Fortinbras Armstrong said:


> Speaking of the plot of Othello, I'm reminded of my Shakespeare professor at university explaining the idea of the "tragic flaw". He said that if you switched Hamlet and Othello in their respective plays, the plays would have been much shorter. Hamlet would have seen through Iago in an instant, and in the same instant, Othello would have killed Claudius.


Wonderful! Funny and quite true.
I'm a deep fan of Hamlet and have studied it for years. I wrote a paper "Hamlet and Laertes" that compared the two, how Shakespeare took a melodrama (shoot-em-up) story with lotsa sword fights and turned it into a resolute drama by altering the protagonist, taking an original hothead Hamlet, transferring that psyche into Laertes for comparison, turned Hamlet into a moral, questioning modern antihero.
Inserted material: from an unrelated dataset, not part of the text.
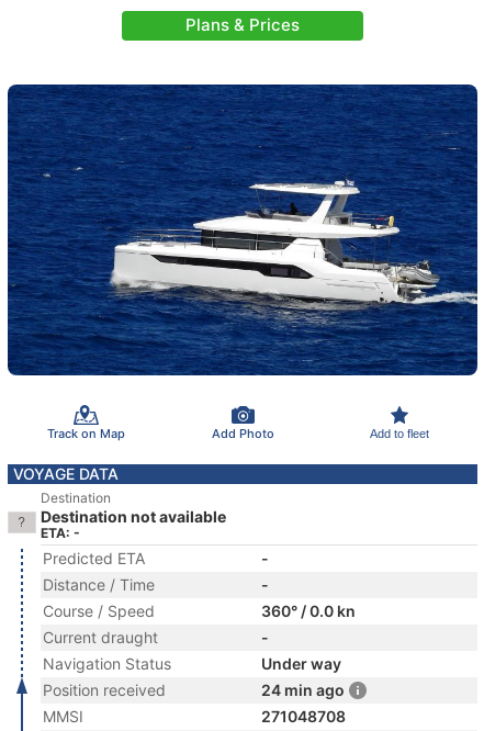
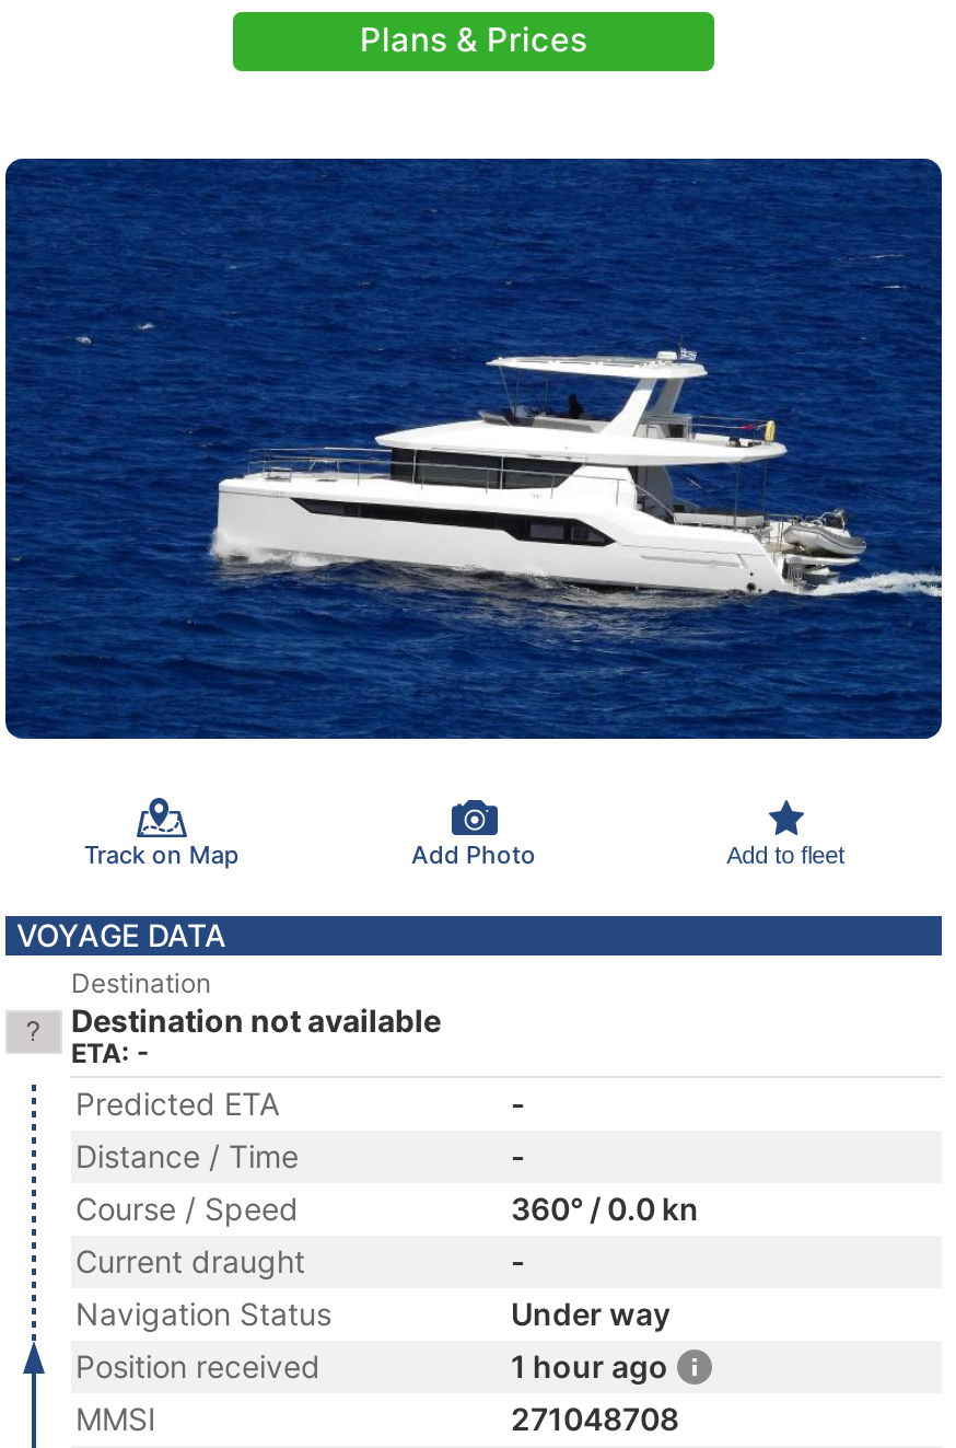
[261,681,345,699] 24 min ago -> [511,1347,668,1385] 1 hour ago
How perfectly matched are they? Remember the scene after the mousetrap play when Hamlet finds the King praying.. "Now might I do it" but he talks himself out of it. Contrast this with what the King asks Laertes after coming back from Paris to avenge his father's death... "What would you do with someone who'd killed your father?" "I'd slit his throat in the church!" says Laertes, and we all realize that Claudius had indeed murdered Hamlet's father yet Hamlet had let him live. Keen, eh?